61. Dr Nielssen noted an abnormally elevated mood, grandiosity in contrast to earlier periods of anxiety and depression, hence his diagnosis of bipolar disorder. Dr Nielssen diagnosed hypomania at the time of his assessment that would impact upon the accused’s judgment and capacity to appreciate his legal situation or give rational instructions.
62. Dr Carne was not prepared to diagnose a mental illness. He noted no sign of abnormally elevated or depressed mood. However, he did recognise the accused’s mood may alter with the stress of a trial. I see nothing inconsistent between Dr Carne’s opinion and Dr Nielssen’s diagnosis. After all, that is what bipolar disorder is, a fluctuation of mood.
63. I am satisfied from reading the accused’s letter to the High Court there is thought disorder and a misconception of that court’s role in the criminal justice system. I am also satisfied that the accused, as a consequence of that thought disorder, would have difficulty in instructing his solicitors and articulating his defence.
64. From the evidence before the court, it would appear the accused understands the nature and alleged circumstances of the charge brought against him. However, he may have morphed into those circumstances some of the paranoid ideas observed by Dr Allnutt. In speaking about this trial, the accused said, for instance:
- “...the prosecutor’s indictment is all true, duress existed and was warned by the Police Integrity Commission along with the NSW Ombudsman in June 2007, one month before I was arrested.”
If those thoughts are connected with his potential defence, it seems to me that there is some paranoia being morphed into the defence.
65. I am not satisfied he has the necessary capacity to determine whether he should be tried by a judge alone or by a jury. Nor am I satisfied he is capable of sensibly challenging the jurors. I note that Dr Carne makes no reference to this particular criteria.
66. The accused’s thought processes have a paranoid and conspiratorial flavour to them.
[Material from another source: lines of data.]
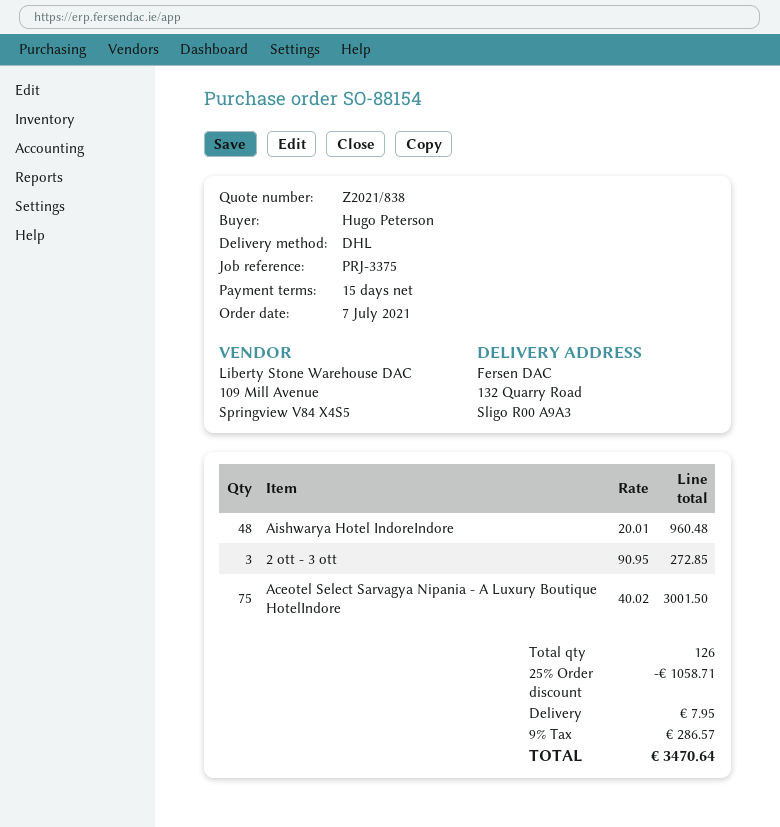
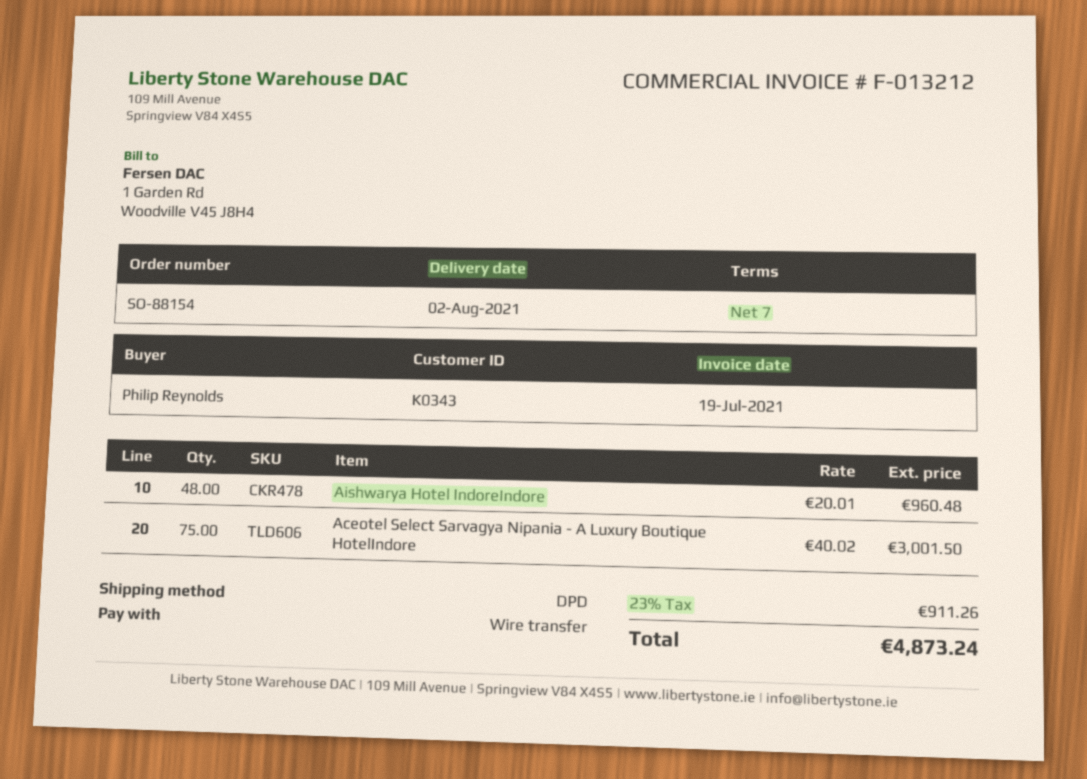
payment terms: 15 days -> 7 days
ordered by: Hugo Peterson -> Philip Reynolds
shipping method: DHL -> DPD
2 ott - 3 ott: 3 x 90.95 = 272.85 -> none
discount: 25% = 1058.71 -> none
shipping: 7.95 -> none
tax: 9% = 286.57 -> 23% = 911.26
total: 3470.64 -> 4873.24

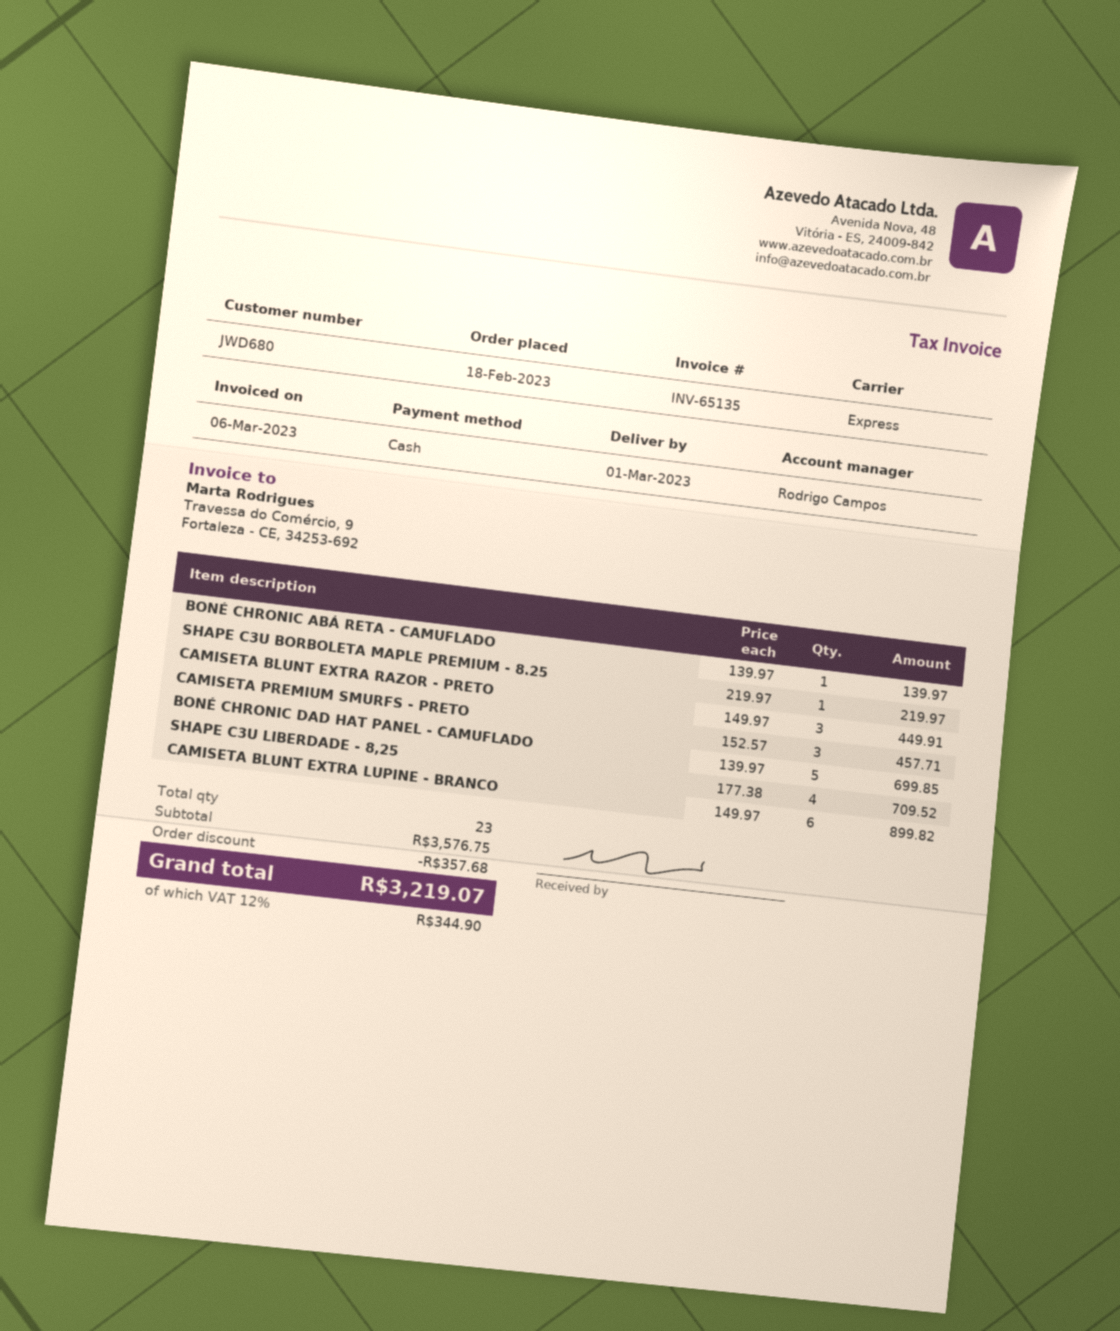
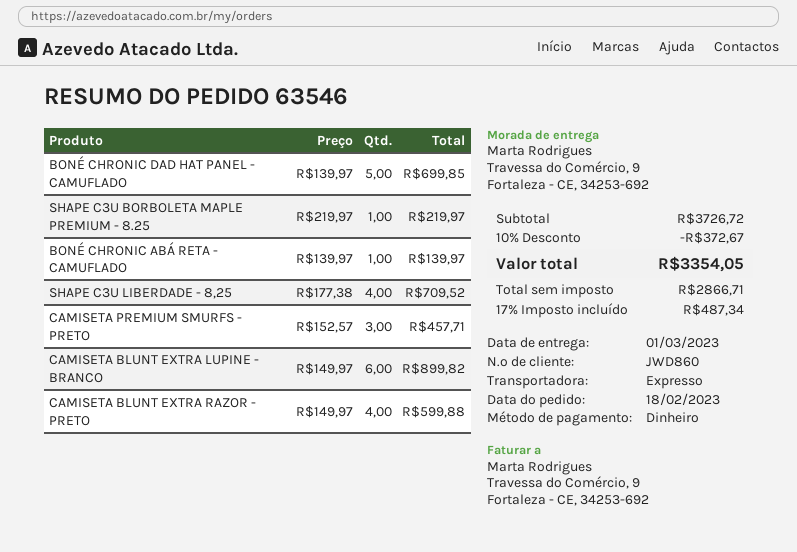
customer number: JWD680 -> JWD860
CAMISETA BLUNT EXTRA RAZOR - PRETO: 3 x 149.97 = 449.91 -> 4 x 149.97 = 599.88
subtotal: 3576.75 -> 3726.72
discount: 357.68 -> 372.67
tax: 12% = 344.90 -> 17% = 487.34
total: 3219.07 -> 3354.05

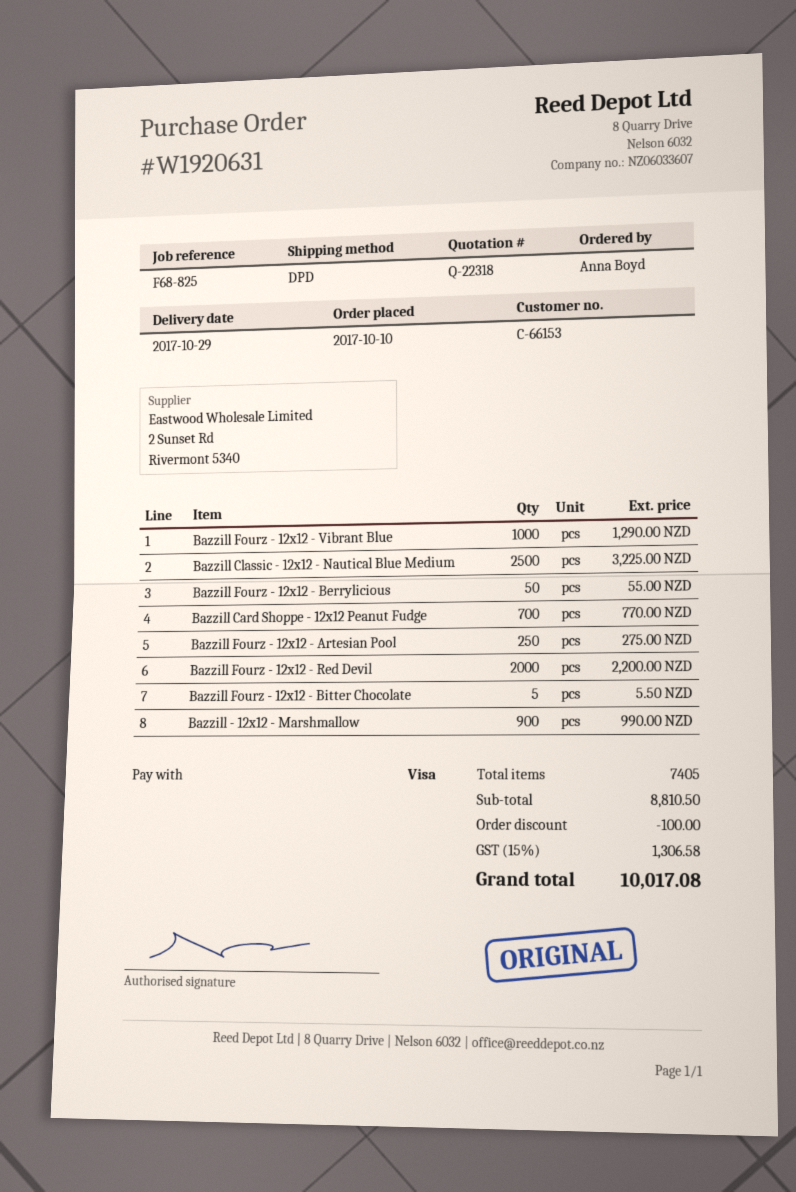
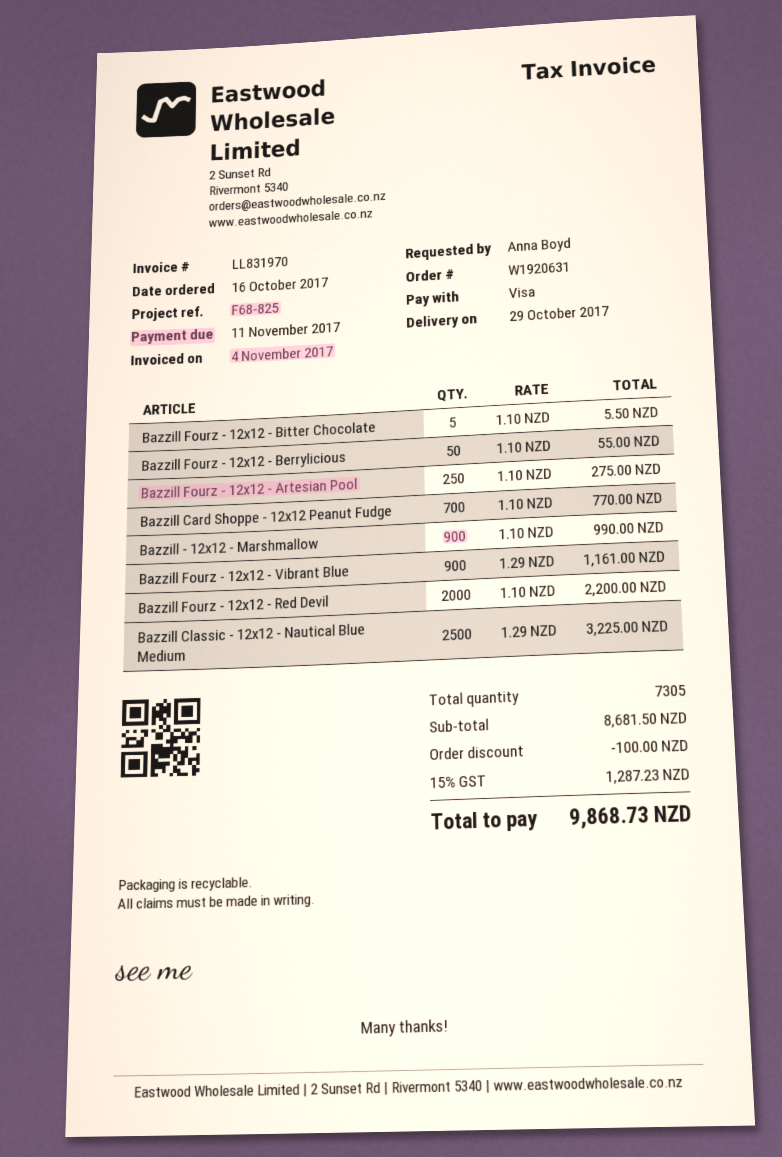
order date: 2017-10-10 -> 2017-10-16
Bazzill Fourz - 12x12 - Vibrant Blue: 1000 for 1290.00 -> 900 for 1161.00
total quantity: 7405 -> 7305
subtotal: 8810.50 -> 8681.50
tax: 15% = 1306.58 -> 15% = 1287.23
total: 10017.08 -> 9868.73

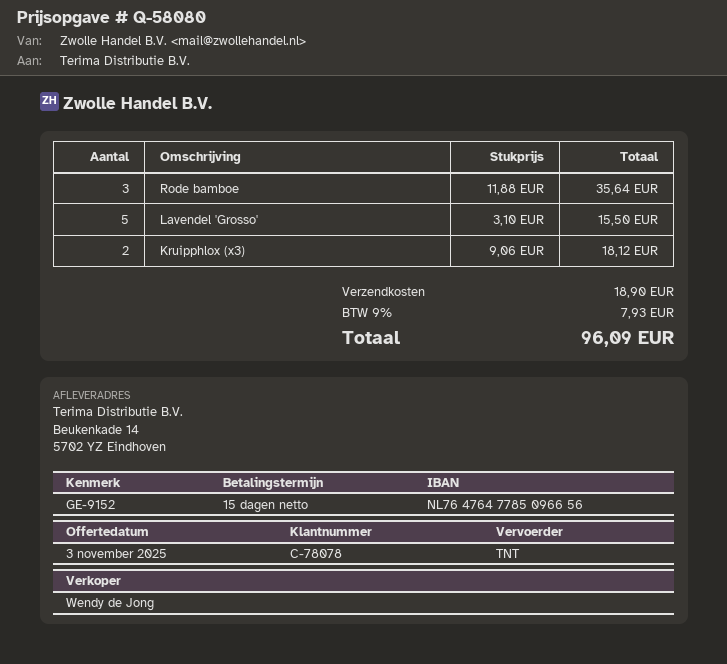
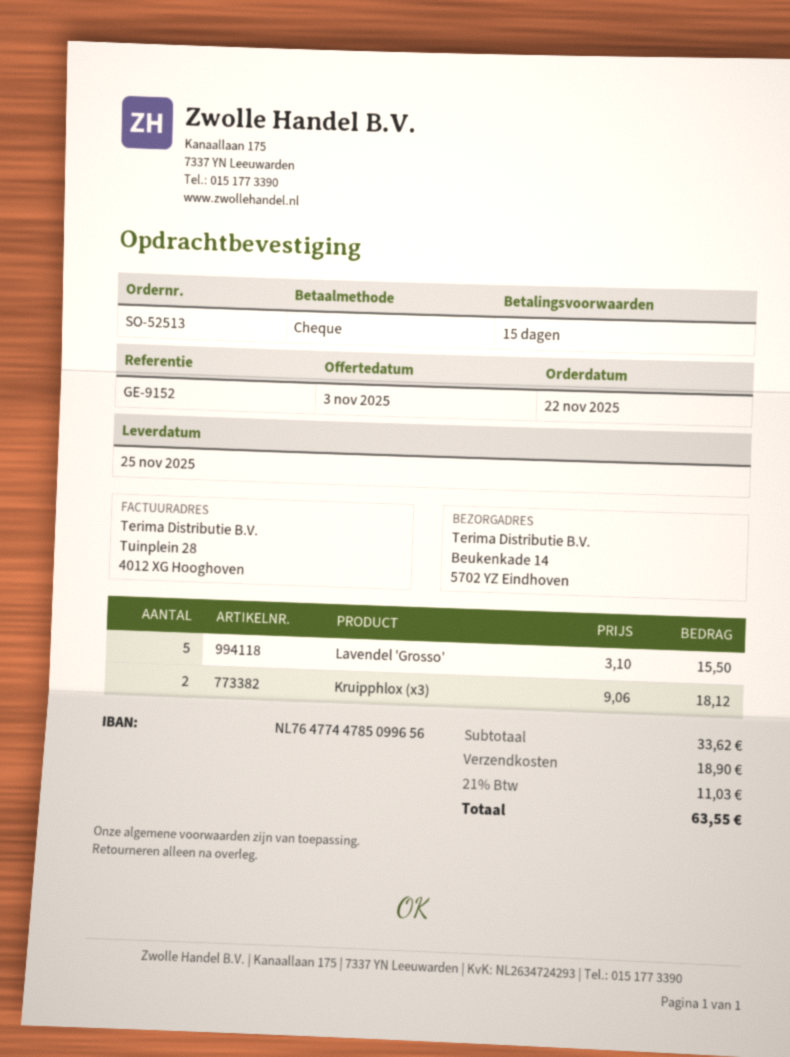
bank account: NL7647647785096656 -> NL7647744785099656
Rode bamboe: 3 x 11.88 = 35.64 -> none
tax: 9% = 7.93 -> 21% = 11.03
total: 96.09 -> 63.55

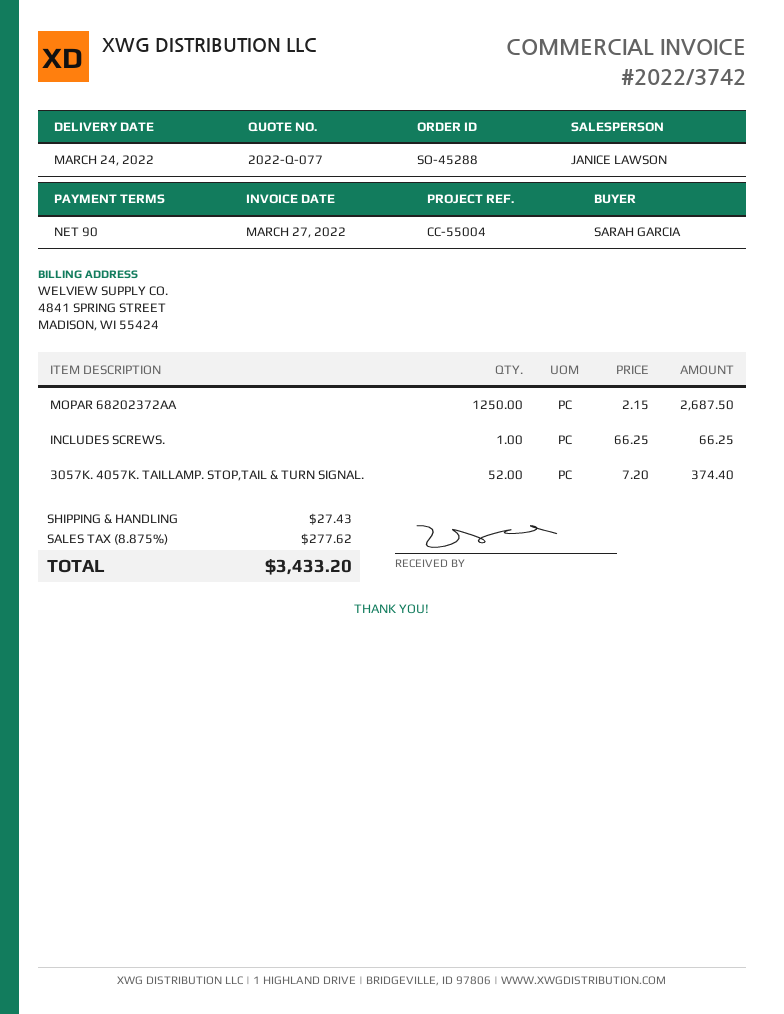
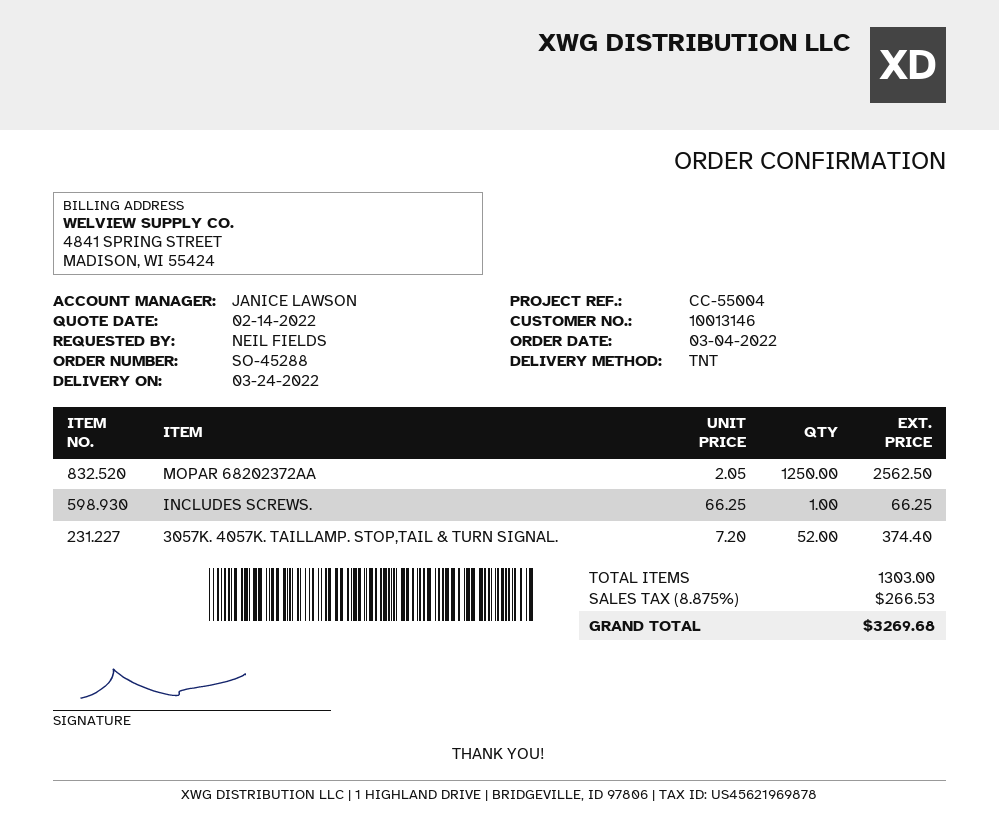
ordered by: SARAH GARCIA -> NEIL FIELDS
MOPAR 68202372AA: 1250 x 2.15 = 2687.50 -> 1250 x 2.05 = 2562.50
shipping: 27.43 -> none
tax: 8.875% = 277.62 -> 8.875% = 266.53
total: 3433.20 -> 3269.68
There is a real chance that the jurors or a judge alone would become incorporated into his paranoid conspiratorial thinking during the course of the trial, if not before. He is capable of observing what is happening in the court, capable of understanding the evidence led for and against him, however his paranoid/conspiratorial thinking is likely to give to that evidence a skewed impact as the evidence and witnesses become incorporated into his present thinking and disordered thoughts.
67. I am satisfied the accused is unable to make out his defence or to instruct his solicitors. A reading of his letter to the High Court is compelling testimony of his inability to articulate any defence that could be understood by a jury or to convey sensible instructions in relation to the real past history. The evidence satisfies me on the balance of probabilities that the accused is unfit to be tried.